Antony Flew at home in 2007
Antony Flew died on April 8, 2010 after a career that earned him the reputation of being one of the most acute critics of theology and theological discourse in the Anglo-American philosophical tradition.
The excerpt here, from “Theology and Falsification” (1950) represents Flew’s attempt to examine the statement “God loves us,” against the background of Christian theodicy–the belief that the goodness of God can be reconciled with the seeming contradiction that there is natural and moral evil in the world he created.  With his later essay, “The Presumption of Atheism” (1984) it is one of the most popular contributions to the philosophy of religion ever written.
Courted at the end of his life by a variety of evangelical Christian groups, and in declining health after 2003, Flew is sometimes represented as a “convert” to Christianity, specifically deistic theism, who came finally to accept the “complexity” arguments associated with the “intelligent design” proponents.  The history of this period was summarized in a 2007 New York Times feature by Mark Oppenheimer, “The Turning of an Atheist.”
Various individuals and groups have put forward letters and interviews from him to support their own view.
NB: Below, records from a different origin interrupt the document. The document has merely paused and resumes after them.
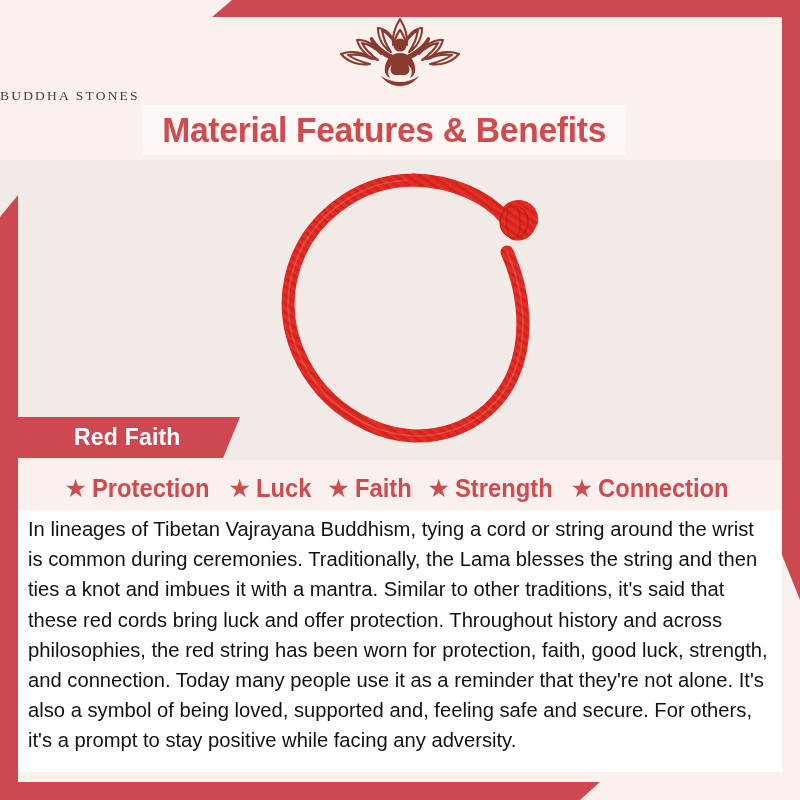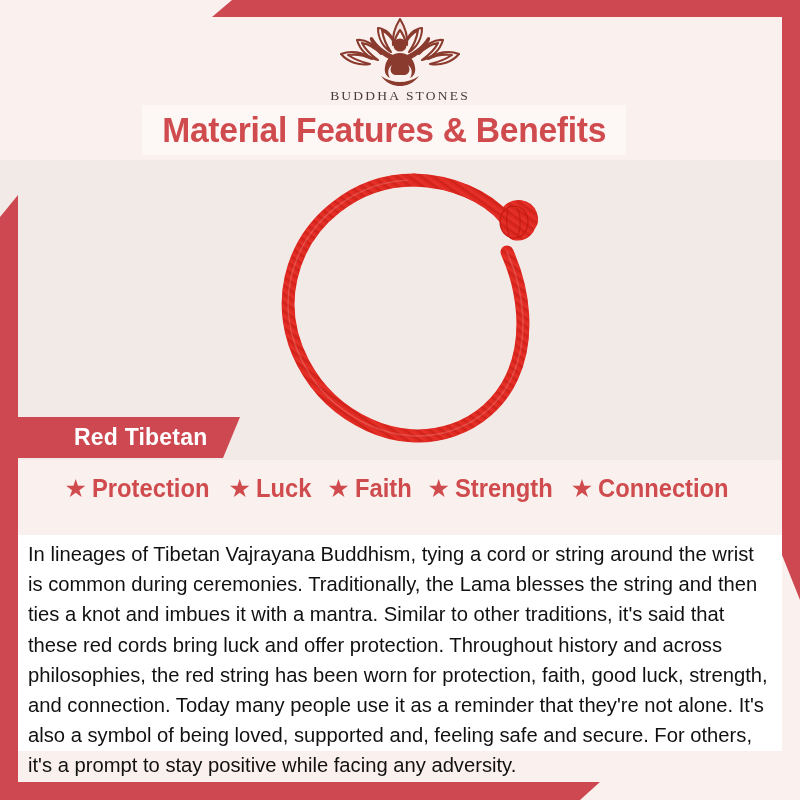--- a/index.html
+++ b/index.html
@@ -68,21 +68,21 @@
     width: 620px; height: 18px;
     background: #cd4851;
     clip-path: polygon(0 0, 600px 0, 580px 18px, 0 18px);
   }
 
   
   .logo-wrap {
     position: absolute;
     left: 0; top: 14px;
     width: 800px;
-    text-align: center;
+    text-align: left;
   }
   .logo-mark {
     display: block;
     margin: 0 auto;
   }
   .logo-text {
     display: block;
     margin-top: 2px;
     font-family: "Liberation Serif", serif;
     font-size: 13.5px;
@@ -163,22 +163,22 @@
     font-size: 25px;
     font-weight: bold;
     font-stretch: condensed;
     transform: scaleX(0.95);
     transform-origin: left center;
   }
 
   
   .body-panel {
     position: absolute;
-    left: 18px; top: 535px;
-    width: 764px; height: 216px;
+    left: 18px; top: 510px;
+    width: 764px; height: 262px;
     background: #ffffff;
     box-sizing: border-box;
     padding: 4px 0 0 10px;
   }
   .body-text {
     margin: 0;
     font-size: 20.5px;
     line-height: 30.2px;
     color: #111111;
     font-stretch: condensed;
@@ -245,21 +245,21 @@
       <path d="M243 46 C252 38, 262 40, 266 48 C270 57, 262 64, 252 62" stroke="url(#braid)" stroke-width="11"></path>
       <path d="M245 38 C253 30, 266 32, 270 42 C274 53, 265 60, 256 57" stroke="#e02a22" stroke-width="10"></path>
       <path d="M245 38 C253 30, 266 32, 270 42 C274 53, 265 60, 256 57" stroke="url(#braid)" stroke-width="9"></path>
       <ellipse cx="252" cy="50" rx="14" ry="16" fill="url(#braid)" stroke="#c21a12" stroke-width="1.2"></ellipse>
       <path d="M246 38 C244 46, 244 55, 247 63" stroke="#b7160f" stroke-width="1.3" opacity="0.6"></path>
       <path d="M256 37 C259 46, 259 55, 256 64" stroke="#b7160f" stroke-width="1.3" opacity="0.6"></path>
     </g>
   </svg>
 
   <div class="rs-banner">
-    <span class="rs-banner-label">Red Tibetan</span>
+    <span class="rs-banner-label">Red Faith</span>
   </div>
 
   <div class="benefits">
     <span class="benefit">
       <span class="benefit-star">★</span>
       <span class="benefit-label">Protection</span>
     </span>
     <span class="benefit">
       <span class="benefit-star">★</span>
       <span class="benefit-label">Luck</span>

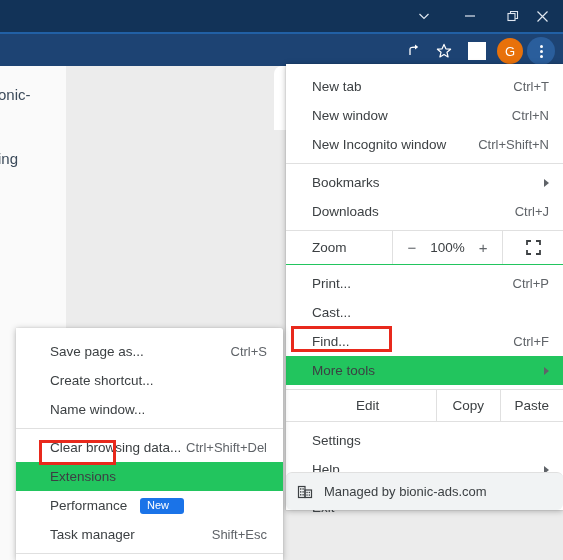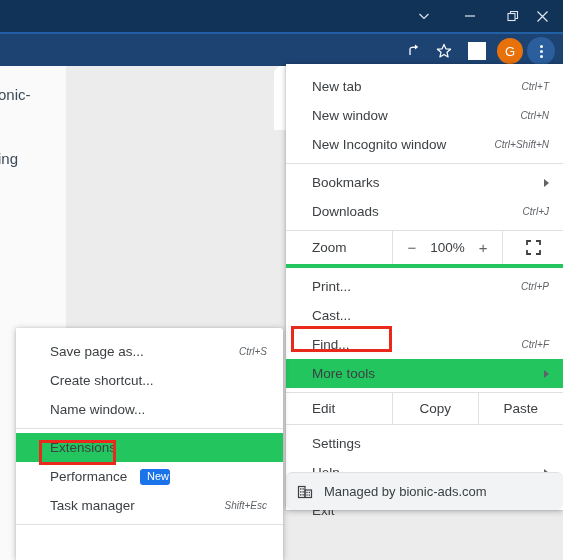--- a/index.html
+++ b/index.html
@@ -135,22 +135,21 @@
     color: #3c4043;
     font-size: 13.5px;
     white-space: nowrap;
     font-family: "Liberation Sans", sans-serif;
   }
   .mi .label { position: absolute; }
   .mi .shortcut {
     position: absolute;
     right: 14px;
     color: #5f6368;
-    font-size: 10px;
-    font-style: italic;
+    font-size: 13px;
   }
   .mi .arrow {
     position: absolute;
     right: 14px;
     width: 0; height: 0;
     border-left: 5px solid #5f6368;
     border-top: 4px solid transparent;
     border-bottom: 4px solid transparent;
   }
   .menu-main .mi .label { left: 26px; }
@@ -165,21 +164,21 @@
     margin: 4px 0;
   }
 
   
   .zoom-row {
     position: relative;
     height: 33px;
     display: flex;
     align-items: stretch;
     border-top: 1px solid #e0e0e0;
-    border-bottom: 4px solid #22c55e;
+    border-bottom: 1px solid #22c55e;
   }
   .zoom-label {
     width: 106px;
     display: flex; align-items: center;
     padding-left: 26px;
     box-sizing: border-box;
     font-size: 13.5px;
     color: #3c4043;
   }
   .zoom-ctrls {
@@ -200,20 +199,21 @@
   }
 
   
   .edit-row {
     position: relative;
     height: 31px;
     display: flex;
     align-items: stretch;
     border-top: 1px solid #e0e0e0;
     border-bottom: 1px solid #e0e0e0;
+    padding-left: 44px;
   }
   .edit-cell {
     display: flex;
     align-items: center;
     justify-content: center;
     font-size: 13.5px;
     color: #3c4043;
     border-left: 1px solid #e0e0e0;
   }
   .edit-cell.first {
@@ -241,21 +241,21 @@
   .managed .m-icon { margin-left: 10px; width: 18px; height: 18px; display: flex; align-items: center; justify-content: center; }
   .managed .m-text { margin-left: 10px; font-size: 13px; color: #3c4043; }
 
   
   .badge-new {
     position: absolute;
     left: 124px;
     background: #1a73e8;
     color: #ffffff;
     font-size: 11px;
-    padding: 2px 1px 3px 7px;
+    padding: 2px 15px 3px 7px;
     border-radius: 3px;
     font-family: "Liberation Sans", sans-serif;
     line-height: 1;
   }
 
   
   .redbox {
     position: absolute;
     border: 3px solid #e8291c;
     box-sizing: border-box;
@@ -448,20 +448,24 @@
     </div>
     <div class="mi">
       <span class="label">Create shortcut...</span>
     </div>
     <div class="mi">
       <span class="label">Name window...</span>
     </div>
 
     <div class="sep"></div>
 
+    <div class="mi">
+      <span class="label">Clear browsing data...</span>
+      <span class="shortcut">Ctrl+Shift+Del</span>
+    </div>
     <div class="mi hovered">
       <span class="label">Extensions</span>
     </div>
     <div class="mi">
       <span class="label">Performance</span>
       <span class="badge-new">New</span>
     </div>
     <div class="mi">
       <span class="label">Task manager</span>
       <span class="shortcut">Shift+Esc</span>

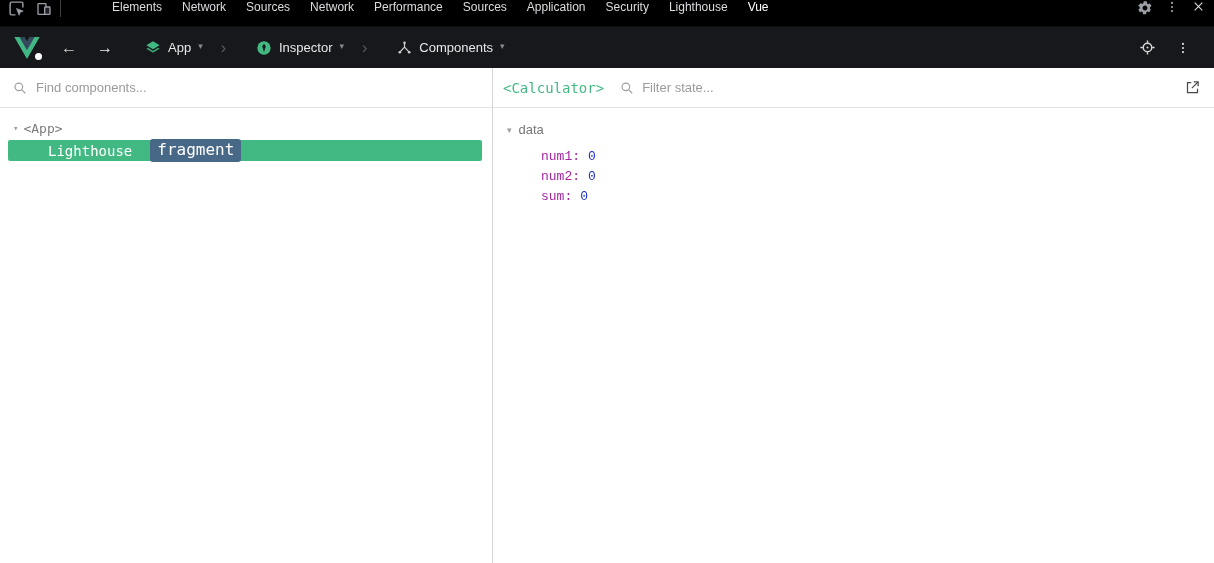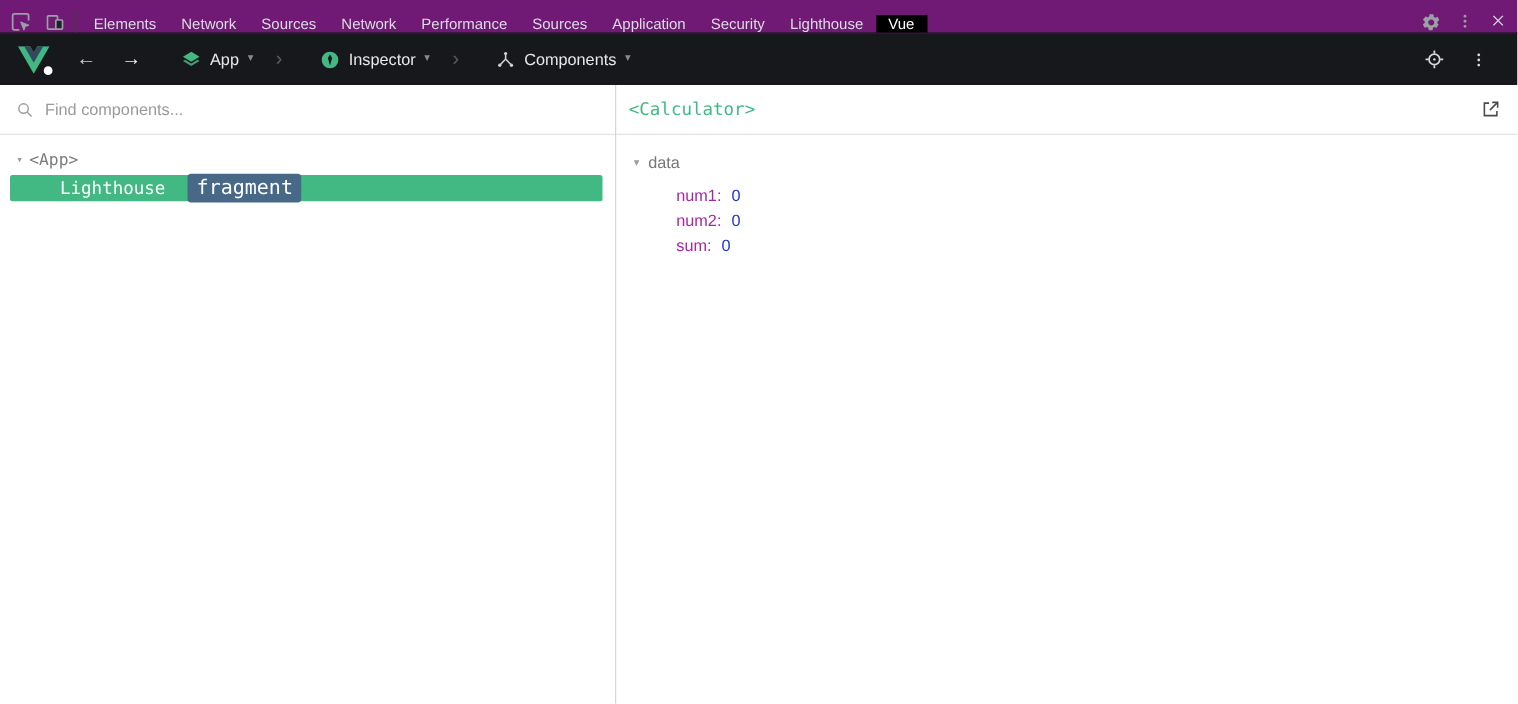--- a/index.html
+++ b/index.html
@@ -7,24 +7,25 @@
   body {
     font-family: "Liberation Sans", sans-serif;
     background: #ffffff;
     overflow: hidden;
     -webkit-font-smoothing: antialiased;
   }
 
   
   .topbar {
     height: 27px;
-    background: #701a75;
-    display: flex;
-    align-items: flex-end;
+    background: #000000;
+    display: flex;
+    align-items: flex-start;
     border-bottom: 1px solid #0d0d0f;
+    gap: 37px;
   }
   .topbar-left {
     display: flex;
     align-items: center;
     padding: 0 3px;
     border-right: 1px solid #3c4043;
   }
   .icon-btn {
     width: 27px;
     height: 100%;
@@ -137,21 +138,21 @@
   }
   .ext-link { margin-left: auto; padding: 4px 4px; cursor: pointer; display: flex; }
 
   .state-body { padding: 14px 0 0 14px; }
   .section-row {
     display: flex; align-items: center; gap: 7px;
     font-size: 13px; color: #767676; cursor: pointer;
   }
   .state-entries {
     padding: 9px 0 0 34px;
-    font-family: Liberation Sans, sans-serif;
+    font-family: Liberation Mono, monospace;
     font-size: 13px;
   }
   .state-entry { height: 20px; display: flex; align-items: center; }
   .skey { color: #a626a4; }
   .skey::after { content: ":"; }
   .sval { color: #2033cc; margin-left: 8px; }
 </style>
 </head>
 <body>
 
@@ -287,20 +288,27 @@
       <div class="selected-row">
         <span class="comp-name">Lighthouse</span>
         <span class="badge">fragment</span>
       </div>
     </div>
   </div>
 
   <div class="panel-right">
     <div class="right-header">
       <span class="component-tag">&lt;Calculator&gt;</span>
+      <span class="filter-group">
+        <svg width="14" height="14" viewBox="0 0 24 24" fill="none" stroke="#9e9e9e" stroke-width="2">
+          <circle cx="10" cy="10" r="6.5"></circle>
+            <path d="M15.2 15.2L21 21"></path>
+        </svg>
+        <input class="ghost" type="text" placeholder="Filter state..." style="">
+      </span>
       <span class="ext-link">
         <svg width="15" height="15" viewBox="0 0 24 24" fill="none" stroke="#4a4a4a" stroke-width="2">
           <path d="M10 4H4v16h16v-6"></path>
           <path d="M14 3h7v7"></path>
           <path d="M21 3L11 13"></path>
         </svg>
       </span>
     </div>
 
     <div class="state-body">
None adds up to a coherent picture of Antony Flew’s state of mind after 2003.
My own take on the situation is very different, having known him and worked with him closely in Britain between 1991 and 1997, and remaining in close touch until 2006.
In 1996 Flew came to me asking if I would reprint in the Journal for the Critical Study of Religion, which I then edited, his essay “The Presumption of Atheism.” Since the article had been frequently anthologized (and pressed for space) I demured and asked him why.
The answer came a few days later in the form of a manuscript by a conservative, then little-known evangelical Christian philosopher, Douglas Geivett, entitled “A Pascalian Rejoinder to ‘The Presumption of Atheism’.” Flew asked for it to be included because he found the argument compelling. “Do you mean you think he’s right?” I asked. “No.” he shot back. “I am right. He is compelling.”
The essays were published in JCSR 2/2 (1997) as a matched set.  On receiving his copies, Flew phoned me to say that he was happy to have done Geivett the favour, but even happier that people would be able to judge the difference between the two positions.
Geivett’s friend and collaborator at the “Christian Research Institute,” Gary Habermas (whom Flew had debated in 1984 before 3000 people),  then began his long campaign to remodel Flew’s ideas under the pretext of a “discussion.”  Flew seemed to regard this interchange as an extended debate of the sort he enjoyed.  In CRI propaganda, however, Geivett contended that Flew’s new position was an evolving deism, “Historic deists [sic] were moving away from Christianity and toward atheism. Flew, however, seems to be moving in the opposite direction from his decades-long atheism.” It was the kind of life-changing experience that CRI craved in order to bolster its claims of being a Christian think tank.
While Flew regarded his involvement with the CRI and Geivett as a debate, not a process of conversion, he was becoming less good at it, and less clear and careful at sorting details. From 2004 onward,  following an interview with Habermas published in a Biola University journal Philosophia Christi, in which Flew appeared to reverse some of cirticisms of theism, the claim was routinely made that Flew was a Christian.  As time went on, Flew’s repeated attempts to clarify his position to concerned friends led to even greater confusion.  He was no longer able to extricate himself from the intellectual bondage of his Christian interpreters.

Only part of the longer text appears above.